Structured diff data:

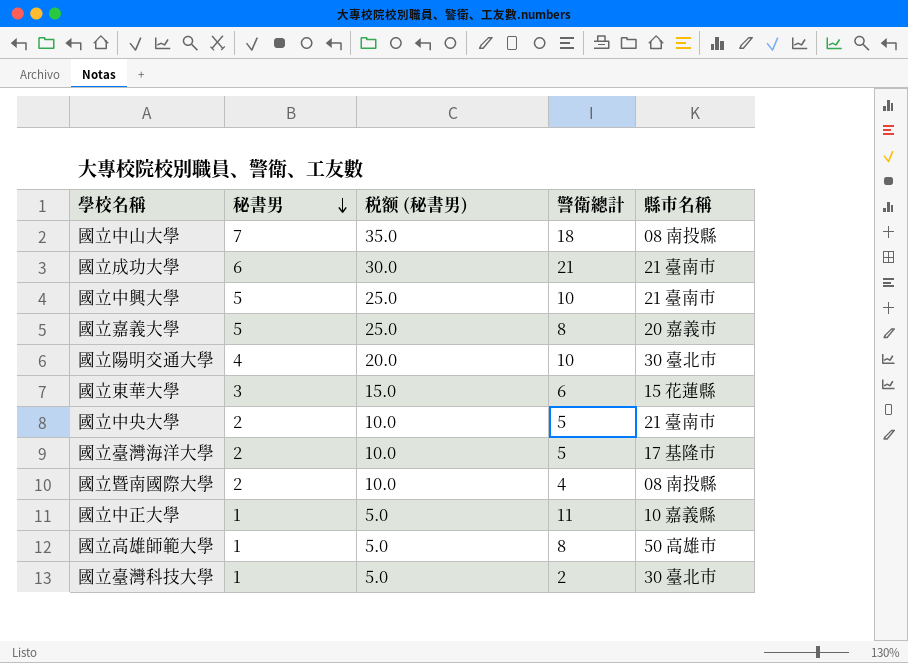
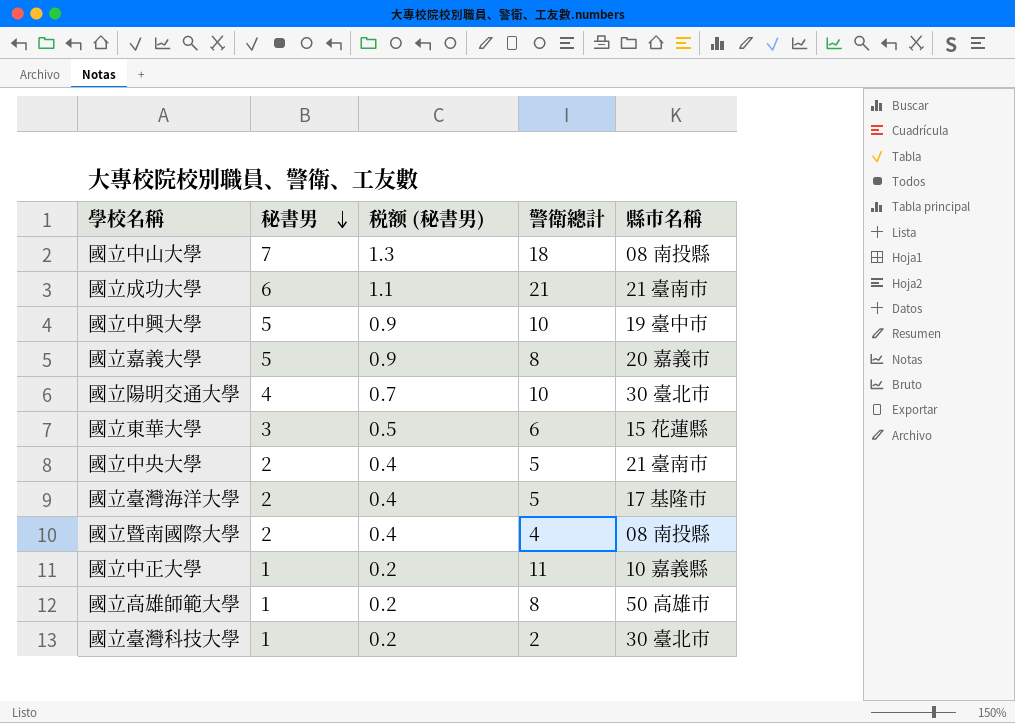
column 税额 (秘書男) | formula: [秘書男] * 5 -> [秘書男] * 0.18
國立中興大學 | 縣市名稱: 21 臺南市 -> 19 臺中市

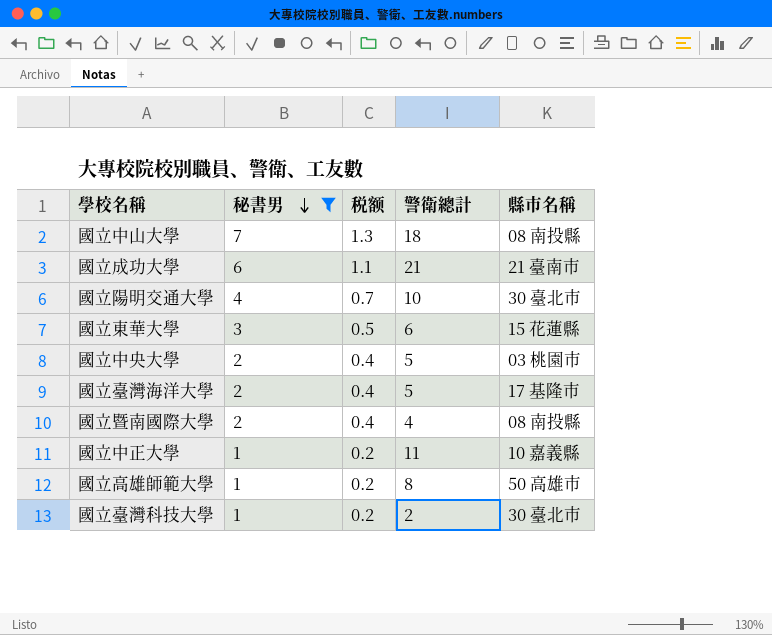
filter: none -> 秘書男 != 5
column name: 税额 (秘書男) -> 税额
國立中央大學 | 縣市名稱: 21 臺南市 -> 03 桃園市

→ **Task statement**
Give every entry back unchanged, with no pictures.

→ **Output below**
column 税额 (秘書男) | formula: [秘書男] * 5 -> [秘書男] * 0.18
國立中興大學 | 縣市名稱: 21 臺南市 -> 19 臺中市

filter: none -> 秘書男 != 5
column name: 税额 (秘書男) -> 税额
國立中央大學 | 縣市名稱: 21 臺南市 -> 03 桃園市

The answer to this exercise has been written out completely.